16/07/2026
La Confédération paysanne de Saône et Loire s'oppose au projet de loi agricole et à sa procédure législative accélérée.
Le 11 juillet dernier, le sénateur Duplomb a déposé un amendement pour réintroduire, sous condition, l'acétramipide et les flupyradifurones dans le projet de loi d'urgence agricole, alors que + de 2 millions de citoyens demandaient la suppression de cette disposition. Les autorités européennes refusent encore, à ce jour, de reconnaitre les risques sur la santé humaine, en particulier la toxicité neurodéveloppementale et les effets reprotoxiques, sans oublier les risques sur les pollinisateurs et la pollution des eaux.
Le gouvernement continue de cracher son mépris perpétuel à la face des citoyens et du monde paysan qui travaille vers une agriculture résiliente.

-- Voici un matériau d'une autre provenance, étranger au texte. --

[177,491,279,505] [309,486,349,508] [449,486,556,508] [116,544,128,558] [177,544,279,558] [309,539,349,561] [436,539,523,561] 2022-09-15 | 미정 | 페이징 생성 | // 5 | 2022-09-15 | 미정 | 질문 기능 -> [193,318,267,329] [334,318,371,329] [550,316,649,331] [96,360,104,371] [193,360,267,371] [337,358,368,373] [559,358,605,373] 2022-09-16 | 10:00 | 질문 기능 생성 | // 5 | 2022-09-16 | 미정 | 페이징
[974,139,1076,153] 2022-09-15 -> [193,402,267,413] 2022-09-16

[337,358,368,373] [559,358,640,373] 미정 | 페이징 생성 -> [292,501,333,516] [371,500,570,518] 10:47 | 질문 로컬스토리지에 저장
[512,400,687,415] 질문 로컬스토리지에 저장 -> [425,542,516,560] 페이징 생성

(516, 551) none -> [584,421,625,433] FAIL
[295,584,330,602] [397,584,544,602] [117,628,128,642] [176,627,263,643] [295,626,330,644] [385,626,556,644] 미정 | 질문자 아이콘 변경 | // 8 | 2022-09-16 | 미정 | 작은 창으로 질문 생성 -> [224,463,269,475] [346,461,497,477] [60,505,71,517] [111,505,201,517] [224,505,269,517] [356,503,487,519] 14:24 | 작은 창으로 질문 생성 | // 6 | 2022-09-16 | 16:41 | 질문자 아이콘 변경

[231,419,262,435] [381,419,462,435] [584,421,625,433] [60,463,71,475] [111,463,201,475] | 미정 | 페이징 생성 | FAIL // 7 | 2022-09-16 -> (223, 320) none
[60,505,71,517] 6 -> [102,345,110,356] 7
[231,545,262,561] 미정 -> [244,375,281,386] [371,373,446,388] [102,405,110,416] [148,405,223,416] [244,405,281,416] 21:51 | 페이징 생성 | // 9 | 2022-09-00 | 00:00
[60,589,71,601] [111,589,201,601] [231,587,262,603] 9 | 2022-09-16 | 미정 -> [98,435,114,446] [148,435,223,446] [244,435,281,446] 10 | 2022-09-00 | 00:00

D'autant que l'ensemble du plan d'urgence agricole ne fait que souligner le soutien aux intérêts de l'agro-industrie au détriment des urgences réelles du monde agricole, de la santé publique et du réchauffement climatique. La volonté de rendre l'agriculture toujours plus industrielle, compétitive à l'export dénote le refus de développer la souveraineté alimentaire soutenue par notre syndicat.
Dans ce texte de loi, d'autres articles sont une aberration:
- L'extension des élevages avec le relèvement des seuils, ne favorisera pas le renouvellement des générations mais profiter à l'agrandissement des grosses fermes de production animale industrielle. Sans oublier que les éleveurs ont surtout besoin de revenus et de prix minimum garantis.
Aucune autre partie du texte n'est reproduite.